Sema olduğunu düşünerek hemen açtı kapıyı. Karşısında Hamza’yı görmeyi düşünmüyordu. Hemde bir boğa kadar kızgın.
“Ne istiyorsun? dedi bıkkın sesiyle.
“Seni desem verecek misin?”
Bahar gözlerini devirdi.” Hayır, git buradan.” diye çıkıştı ardından.
Hamza içeri davetsiz destursuz girdi. Kapıyı Bahar’ın elinden çekip kapattı. Bahar ne olduğunu bile anlamadan.
“Sana git diyorum evime giriyorsun derdin ne senin?”
“Derdim de sensin dermanım da “Bahar’ı bileginden yakalayıp kollarına hapsetti. Bahar küçük bir çığlık attı. Bu Hamza değildi. Hamza her zaman kibardı. Şaşırmıştı Bahar. İlk etapta çırpındı. Ama çırpındıkça Hamza daha sıkı bastırıyordu kendine.
“Delirdin mi sen bırak beni.”
Hamza gözlerini özlediği yüzde gezdirdi. Bakışları dudaklarında kaldı.” Delirdim sen o adama gülünce aklımı kaçırdım.”

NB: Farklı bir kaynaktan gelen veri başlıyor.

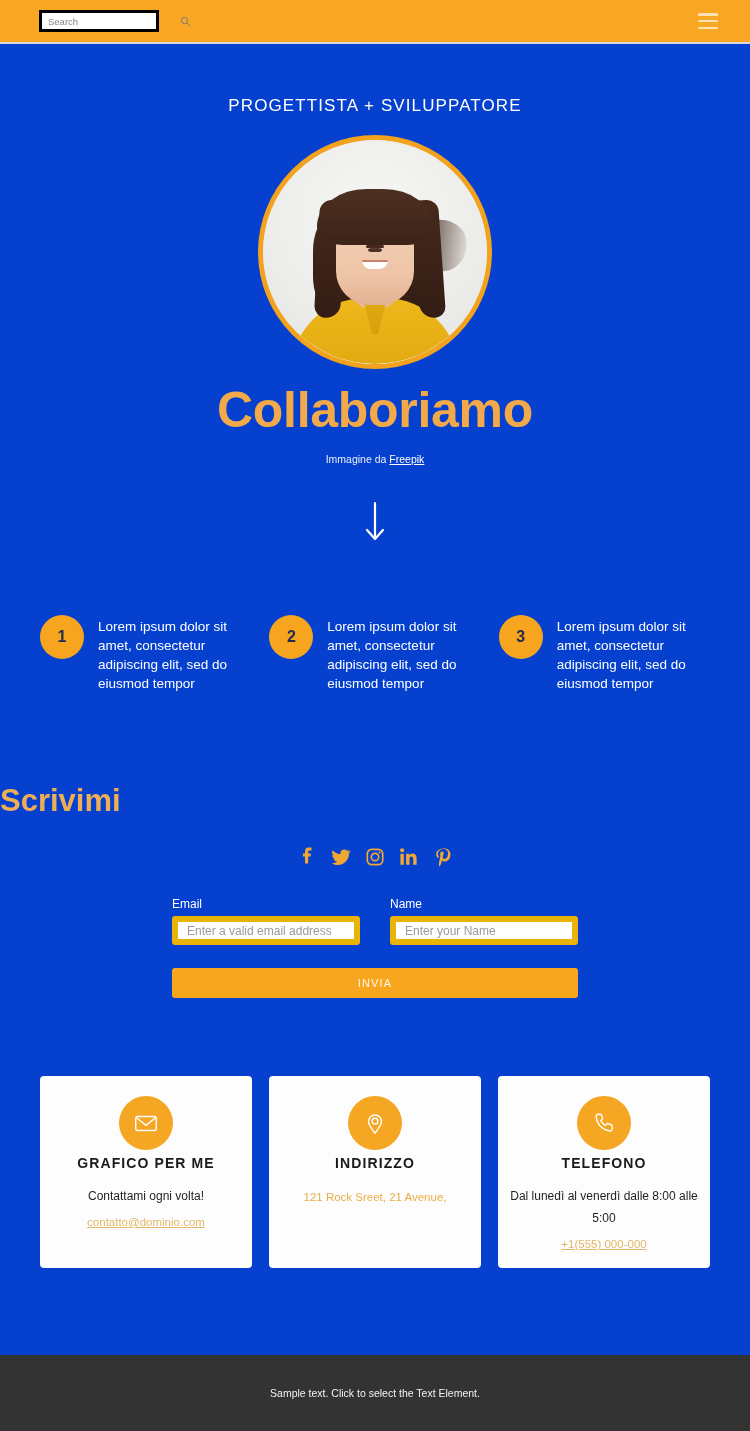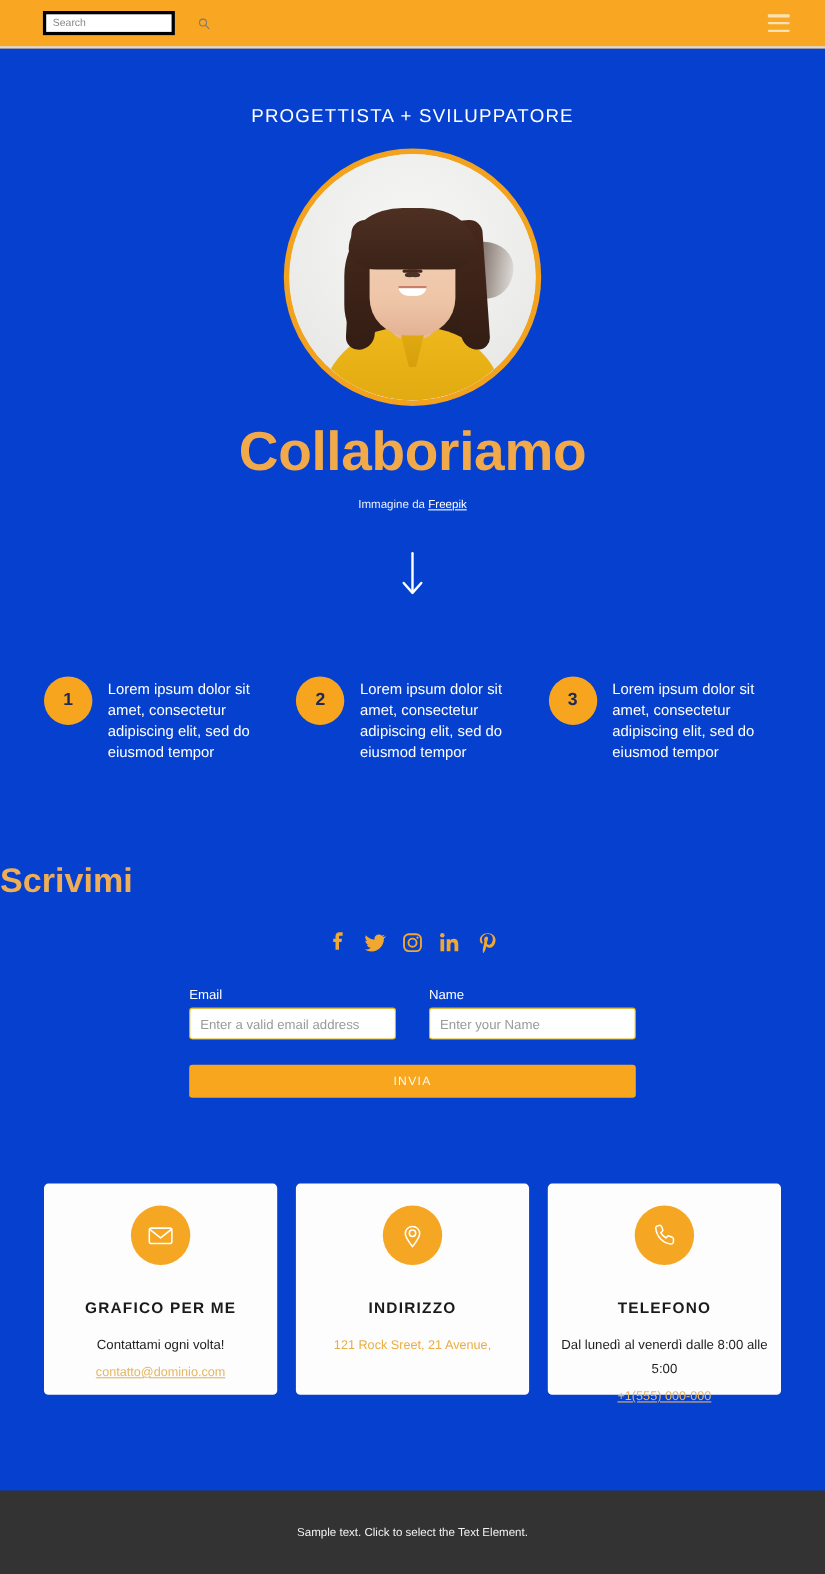--- a/index.html
+++ b/index.html
@@ -173,7 +173,7 @@
   .field { flex: 1; }
   .field label { display: block; color: #fff; font-size: 12px; margin-bottom: 5px; }
   .field input {
-    width: 100%; height: 29px; border: 1px solid #eab308; border-radius: 3px;
+    width: 100%; height: 29px; border: 6px solid #eab308; border-radius: 3px;
     background: #fff; padding: 0 9px; font-size: 12px;
     font-family: "Liberation Sans", sans-serif; color: #333; outline: none;
   }

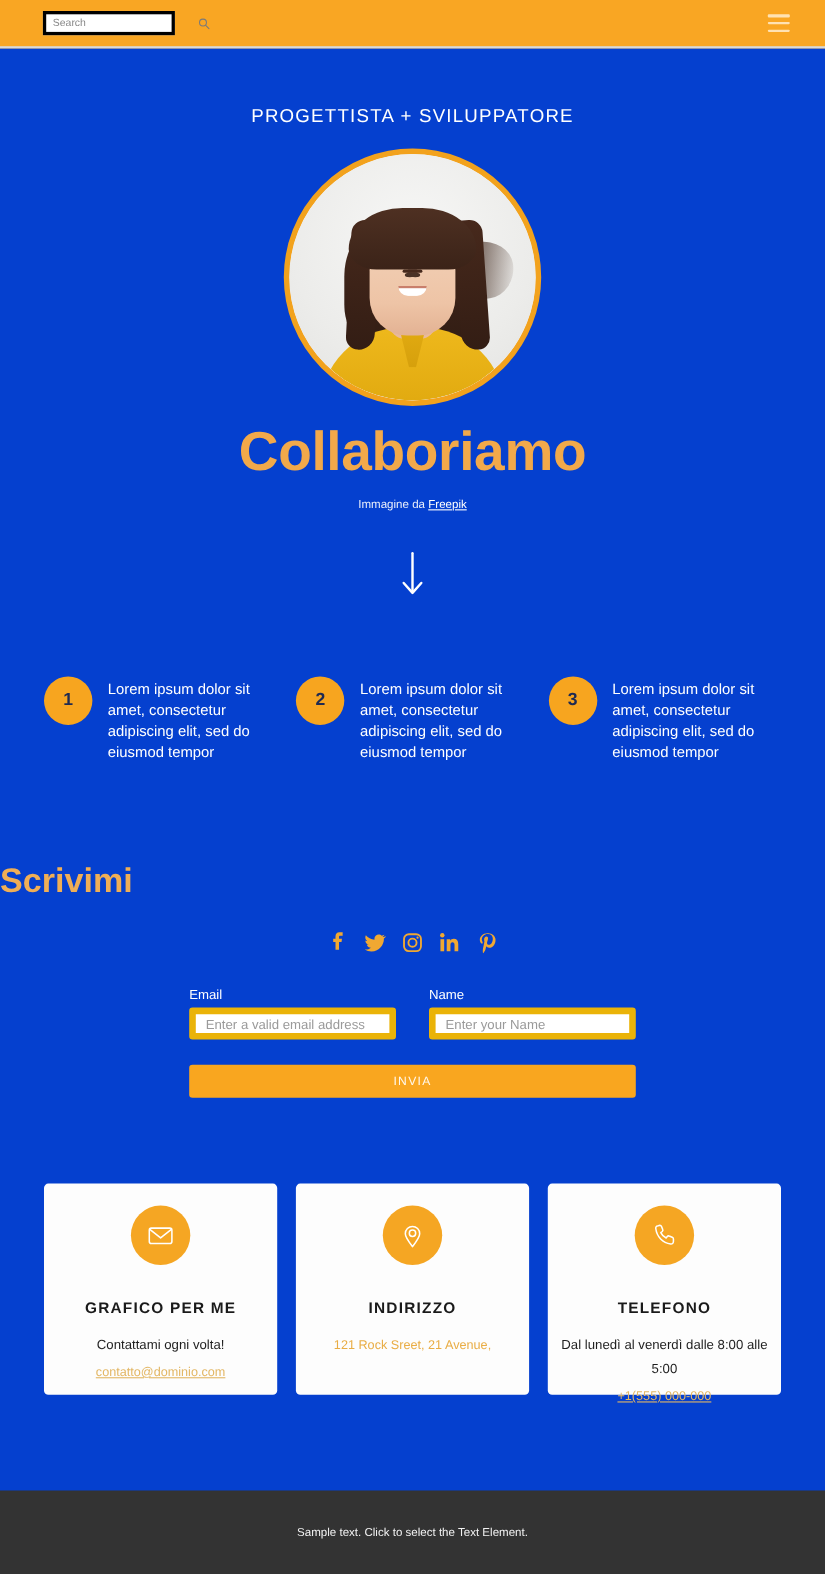--- a/index.html
+++ b/index.html
@@ -200,7 +200,7 @@
   .c-icon svg { display: block; }
   .card h3 {
     font-size: 14px; font-weight: bold; color: #1a1a1a;
-    letter-spacing: 1.1px; margin-top: 31px;
+    letter-spacing: 1.1px; margin-top: 5px;
   }
   .card .c-line { font-size: 12px; color: #1f1f1f; margin-top: 14px; line-height: 22px; }
   .card .c-link {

“İstediğime gülerim, aşık olurum seni ilgilendirmez.” Bahar’ın şu söylediği adamı zıvanadan çıkaracak sözlerdi. Hele ki Hamza gibi birini katip bile edebilirdi.

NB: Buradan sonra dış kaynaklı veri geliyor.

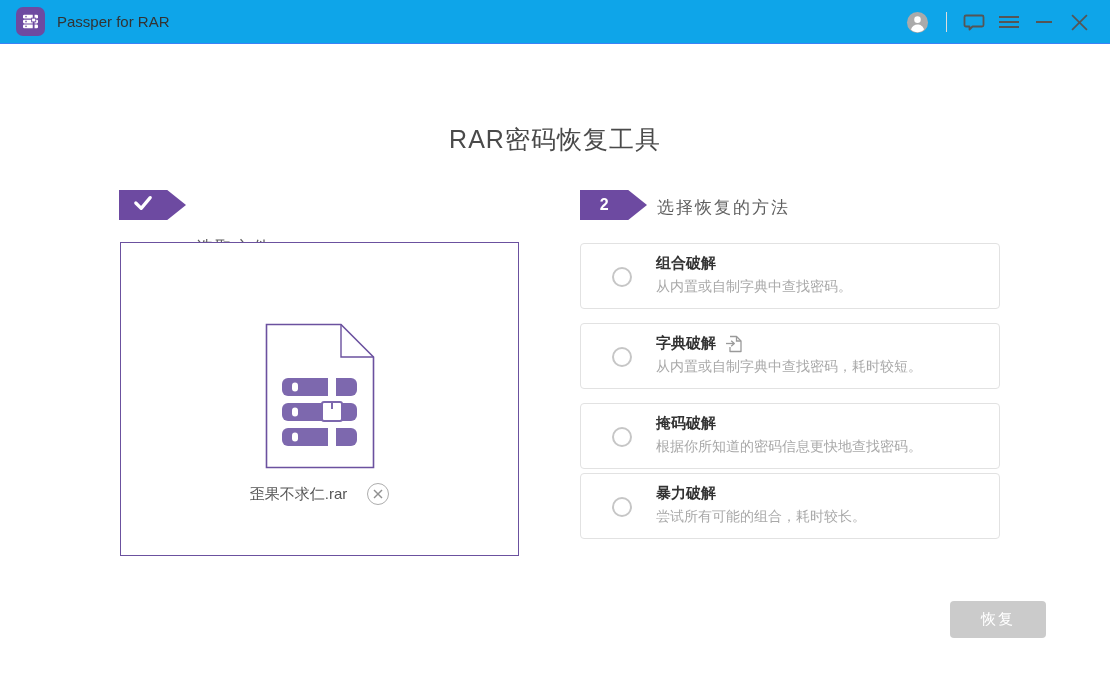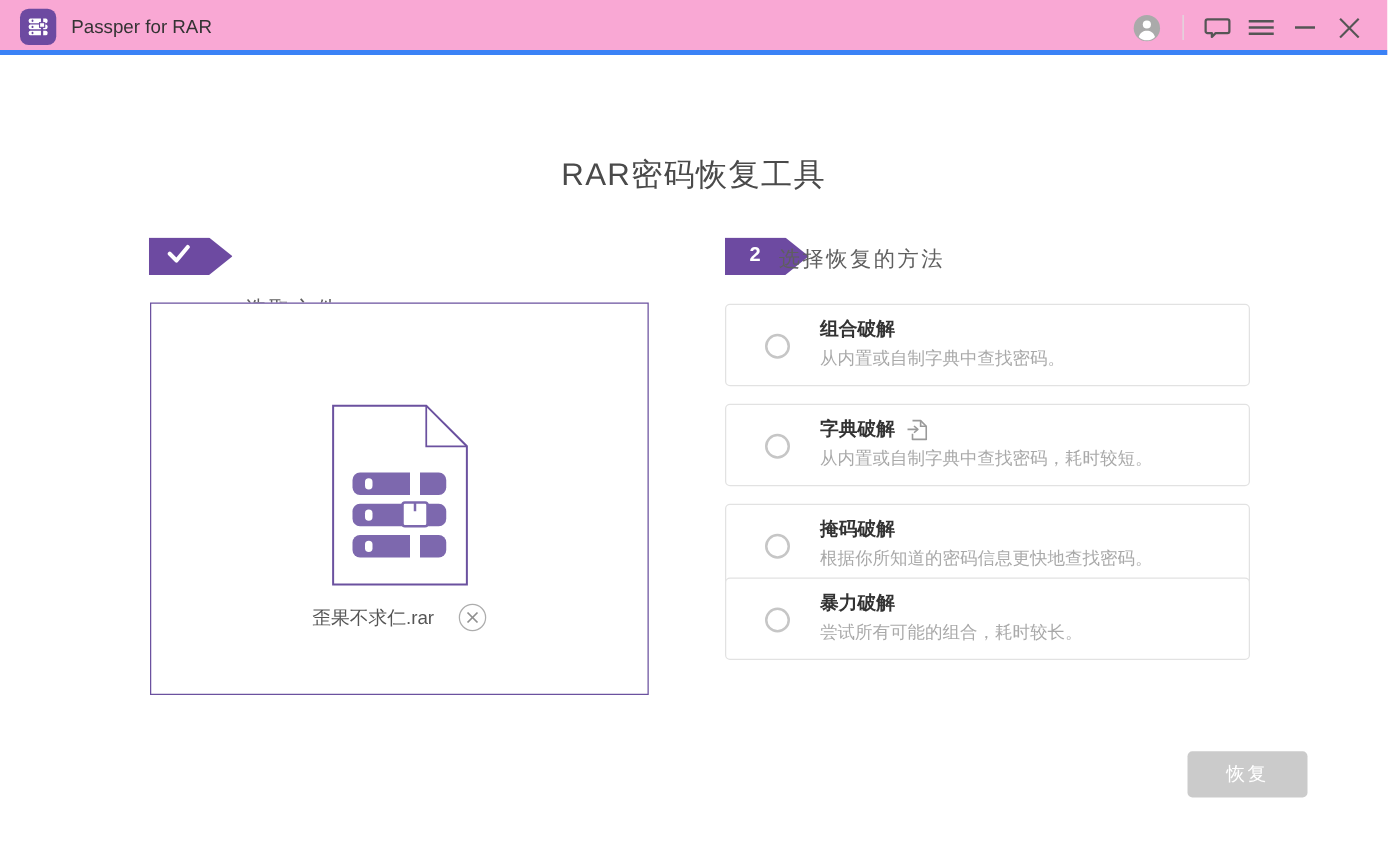--- a/index.html
+++ b/index.html
@@ -12,7 +12,7 @@
   
   .titlebar {
     position:absolute; left:0; top:0; width:1110px; height:44px;
-    background:#f9a8d4; border-bottom:4px solid #3b82f6;
+    background:#0ea5e9; border-bottom:1px solid #3b82f6;
   }
   .logo {
     position:absolute; left:16px; top:7px; width:29px; height:29px;

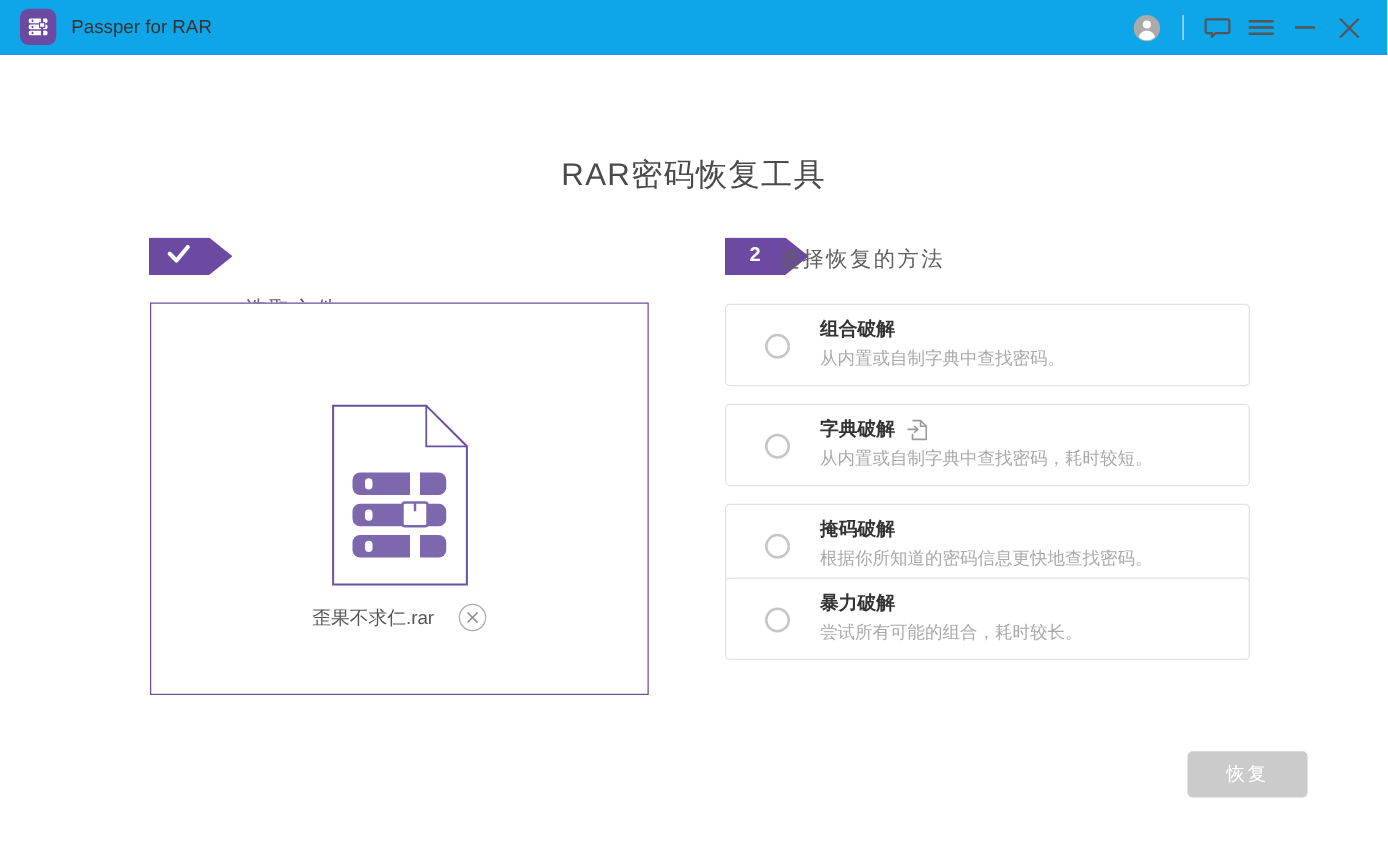--- a/index.html
+++ b/index.html
@@ -58,7 +58,7 @@
     letter-spacing:2px;
   }
   .label-step1 { left:196px;margin-top:40px; }
-  .label-step2 { left:623px; }
+  .label-step2 { left:657px; }
 
   
   .file-box {

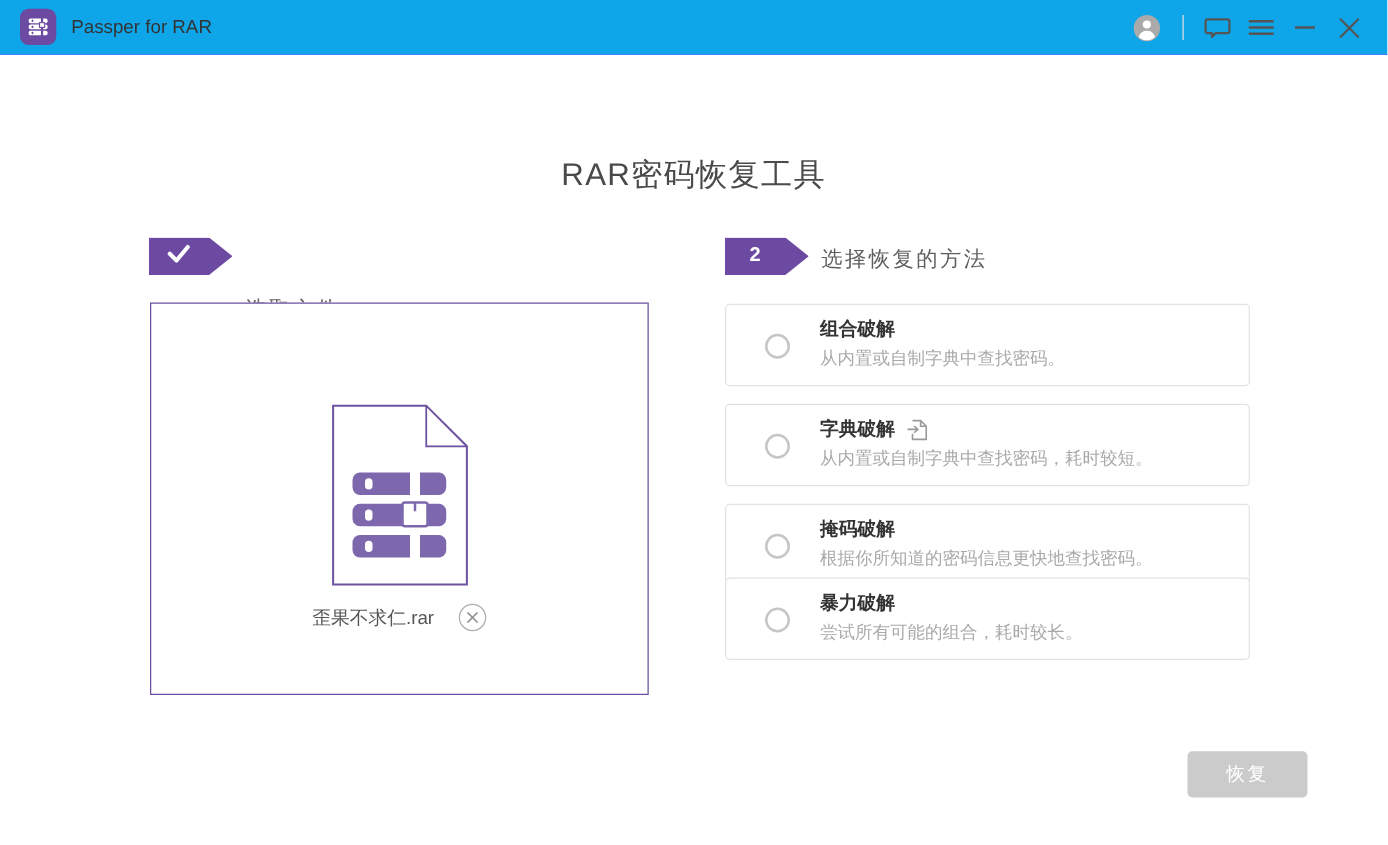--- a/index.html
+++ b/index.html
@@ -82,7 +82,7 @@
     position:absolute; left:580px; width:420px; height:66px;
     border:1px solid #e2e2e2; border-radius:4px; background:#fff; cursor:pointer;
   }
-  .card-0 { top:243px; } .card-1 { top:323px; } .card-2 { top:403px; } .card-3 { top:462px;padding-left:41px; }
+  .card-0 { top:243px; } .card-1 { top:323px; } .card-2 { top:403px; } .card-3 { top:473px;padding-left:41px; }
   .radio {
     position:absolute; left:31px; top:23px; width:20px; height:20px;
     border-radius:50%; border:2px solid #c6c6c6; background:#fff; cursor:pointer;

İmkanı varmış gibi daha sıkı bastırdı kendine kızı”Benden başka birine ne gülebilirsin nede sevebilirsin Bahar, beni katil etmek istemiyorsan tabi. “
“Bırak aptal adam katillik size has zaten umrumda bile değilsin Hamza.” Diyerek adamın boşluğundan faydalanıp kendini ondan kurtardı Bahar
Hamza dişlerini sıkmıştı. Bir kez dinlese anlamak istese anlatacak çok şeyi vardı. Ama Bahar aklına uyana gidiyordu.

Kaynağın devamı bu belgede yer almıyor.